▶ [Task description] Print the listing exactly as it stands. Skip every picture.

▶ [Records to use]
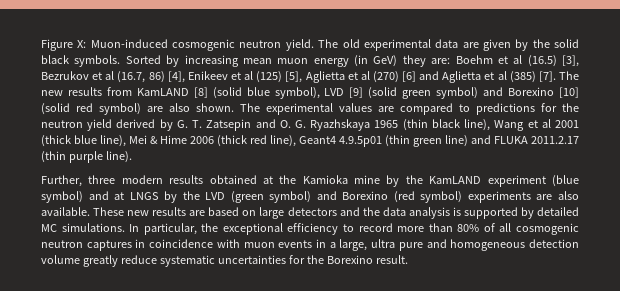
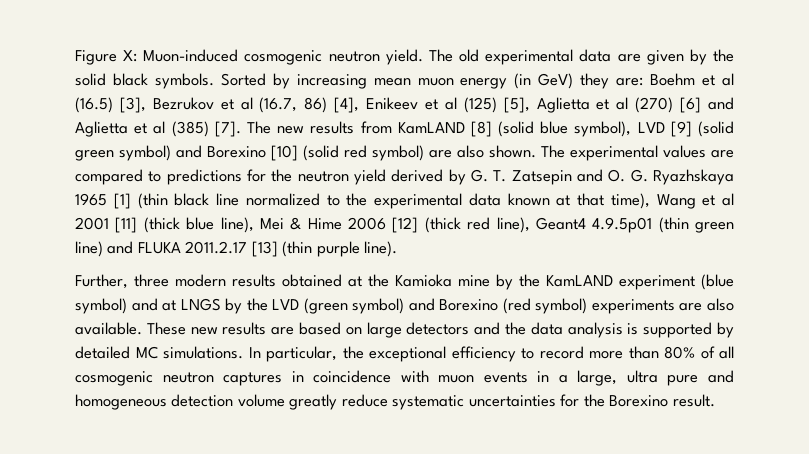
- The experimental values are compared to predictions for the neutron yield derived by G. T. Zatsepin and O. G. Ryazhskaya 1965 (thin black line), Wang et al 2001 (thick blue line), Mei & Hime 2006 (thick red line), Geant4 4.9.5p01 (thin green line) and FLUKA 2011.2.17 (thin purple line).
+ The experimental values are compared to predictions for the neutron yield derived by G. T. Zatsepin and O. G. Ryazhskaya 1965 [1] (thin black line normalized to the experimental data known at that time), Wang et al 2001 [11] (thick blue line), Mei & Hime 2006 [12] (thick red line), Geant4 4.9.5p01 (thin green line) and FLUKA 2011.2.17 [13] (thin purple line).

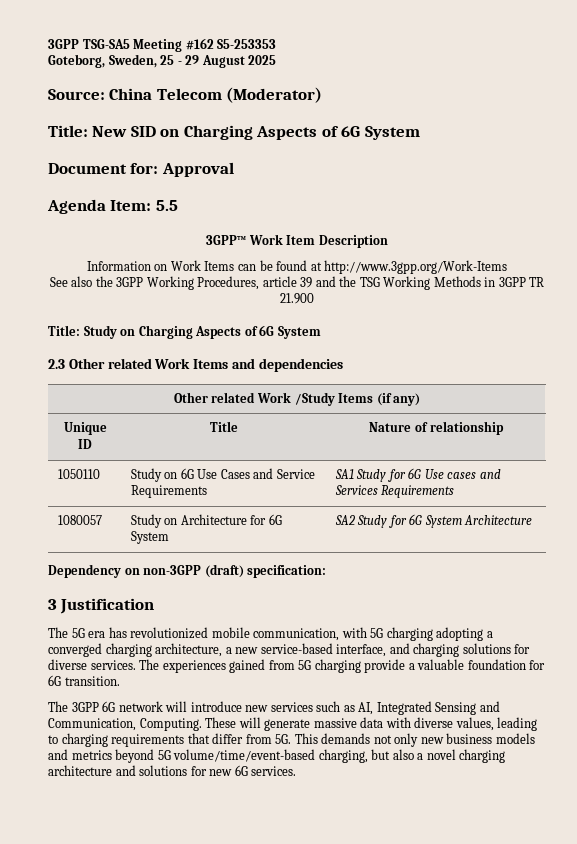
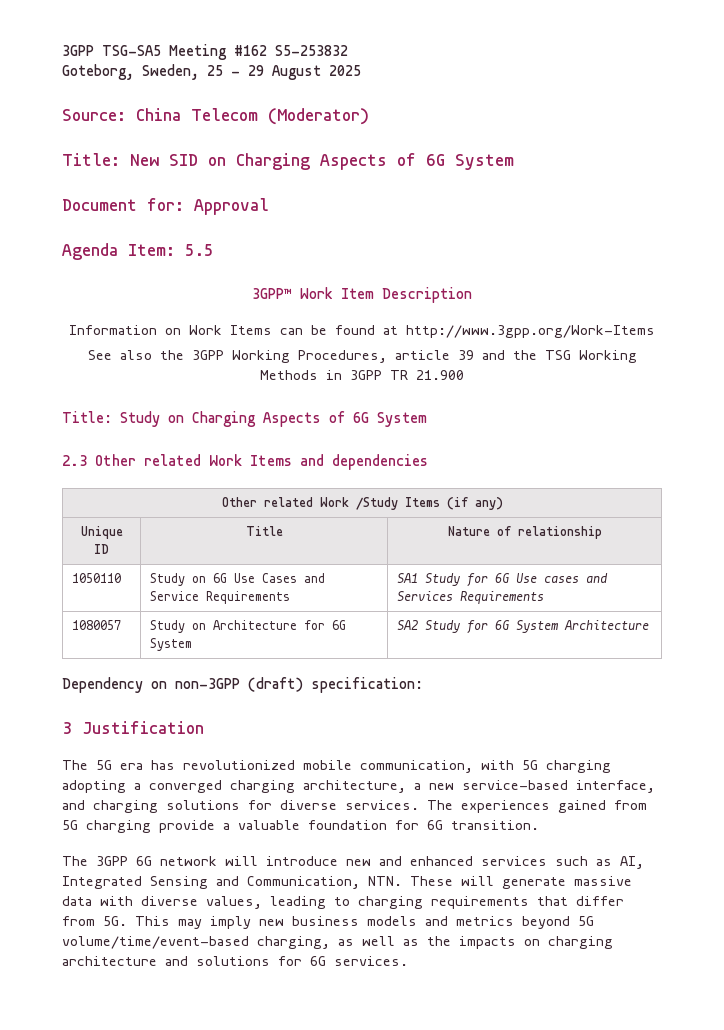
- 3GPP TSG-SA5 Meeting #162 S5-253353
+ 3GPP TSG-SA5 Meeting #162 S5-253832
- The 3GPP 6G network will introduce new services such as AI, Integrated Sensing and Communication, Computing. These will generate massive data with diverse values, leading to charging requirements that differ from 5G.
+ The 3GPP 6G network will introduce new and enhanced services such as AI, Integrated Sensing and Communication, NTN. These will generate massive data with diverse values, leading to charging requirements that differ from 5G.
- This demands not only new business models and metrics beyond 5G volume/time/event-based charging, but also a novel charging architecture and solutions for new 6G services.
+ This may imply new business models and metrics beyond 5G volume/time/event-based charging, as well as the impacts on charging architecture and solutions for 6G services.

▶ [Task solution]
- The experimental values are compared to predictions for the neutron yield derived by G. T. Zatsepin and O. G. Ryazhskaya 1965 (thin black line), Wang et al 2001 (thick blue line), Mei & Hime 2006 (thick red line), Geant4 4.9.5p01 (thin green line) and FLUKA 2011.2.17 (thin purple line).
+ The experimental values are compared to predictions for the neutron yield derived by G. T. Zatsepin and O. G. Ryazhskaya 1965 [1] (thin black line normalized to the experimental data known at that time), Wang et al 2001 [11] (thick blue line), Mei & Hime 2006 [12] (thick red line), Geant4 4.9.5p01 (thin green line) and FLUKA 2011.2.17 [13] (thin purple line).

- 3GPP TSG-SA5 Meeting #162 S5-253353
+ 3GPP TSG-SA5 Meeting #162 S5-253832
- The 3GPP 6G network will introduce new services such as AI, Integrated Sensing and Communication, Computing. These will generate massive data with diverse values, leading to charging requirements that differ from 5G.
+ The 3GPP 6G network will introduce new and enhanced services such as AI, Integrated Sensing and Communication, NTN. These will generate massive data with diverse values, leading to charging requirements that differ from 5G.
- This demands not only new business models and metrics beyond 5G volume/time/event-based charging, but also a novel charging architecture and solutions for new 6G services.
+ This may imply new business models and metrics beyond 5G volume/time/event-based charging, as well as the impacts on charging architecture and solutions for 6G services.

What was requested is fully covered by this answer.